> Input data
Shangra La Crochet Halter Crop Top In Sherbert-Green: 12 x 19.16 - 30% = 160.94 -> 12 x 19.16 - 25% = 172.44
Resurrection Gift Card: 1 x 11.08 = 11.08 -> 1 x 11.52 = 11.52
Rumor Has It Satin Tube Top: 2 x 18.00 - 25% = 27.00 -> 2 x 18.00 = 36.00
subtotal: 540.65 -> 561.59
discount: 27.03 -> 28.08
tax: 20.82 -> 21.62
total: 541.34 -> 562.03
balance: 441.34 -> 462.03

==

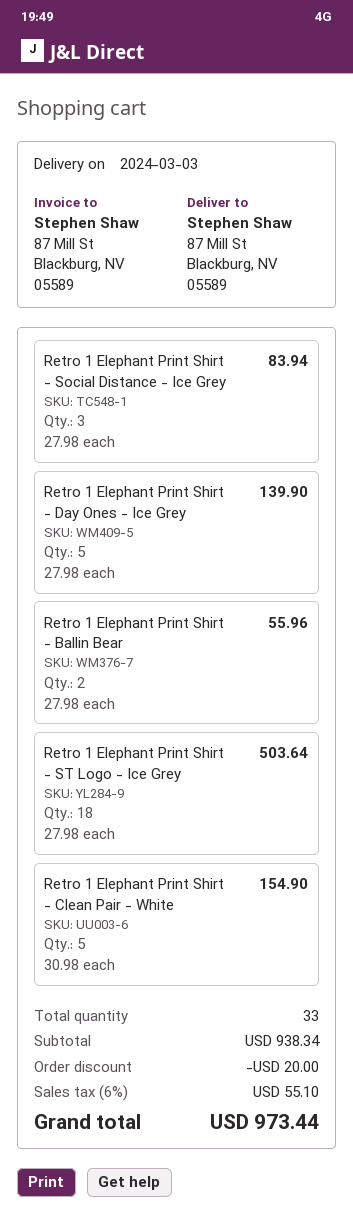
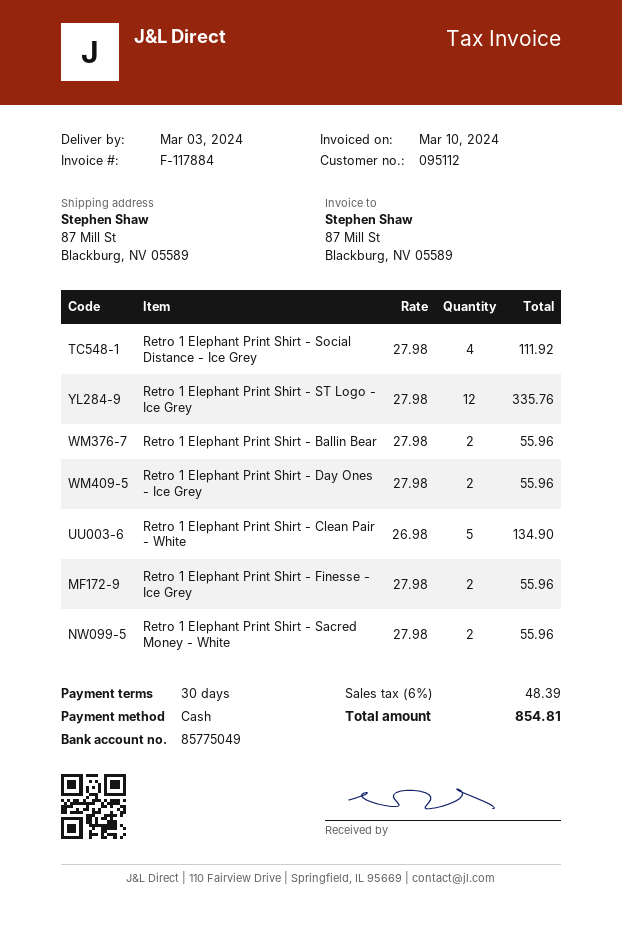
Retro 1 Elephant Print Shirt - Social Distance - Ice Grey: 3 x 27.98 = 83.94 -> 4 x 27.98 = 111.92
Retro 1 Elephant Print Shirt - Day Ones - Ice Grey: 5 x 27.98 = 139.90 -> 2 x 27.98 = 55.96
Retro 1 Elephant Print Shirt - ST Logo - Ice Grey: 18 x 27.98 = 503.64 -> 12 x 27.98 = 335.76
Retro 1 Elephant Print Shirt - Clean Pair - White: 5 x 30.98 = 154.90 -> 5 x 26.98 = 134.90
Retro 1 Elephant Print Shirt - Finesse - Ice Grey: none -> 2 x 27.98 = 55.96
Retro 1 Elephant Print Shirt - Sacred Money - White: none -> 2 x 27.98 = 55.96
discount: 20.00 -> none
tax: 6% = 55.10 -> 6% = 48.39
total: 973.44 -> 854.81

> Work to be completed
Above are the entries. Copy exactly the part that opens with the line containing "Shangra La Crochet" and closes with the line containing "balance: 441.34 -> 462.03", and no more.

> Written response
Shangra La Crochet Halter Crop Top In Sherbert-Green: 12 x 19.16 - 30% = 160.94 -> 12 x 19.16 - 25% = 172.44
Resurrection Gift Card: 1 x 11.08 = 11.08 -> 1 x 11.52 = 11.52
Rumor Has It Satin Tube Top: 2 x 18.00 - 25% = 27.00 -> 2 x 18.00 = 36.00
subtotal: 540.65 -> 561.59
discount: 27.03 -> 28.08
tax: 20.82 -> 21.62
total: 541.34 -> 562.03
balance: 441.34 -> 462.03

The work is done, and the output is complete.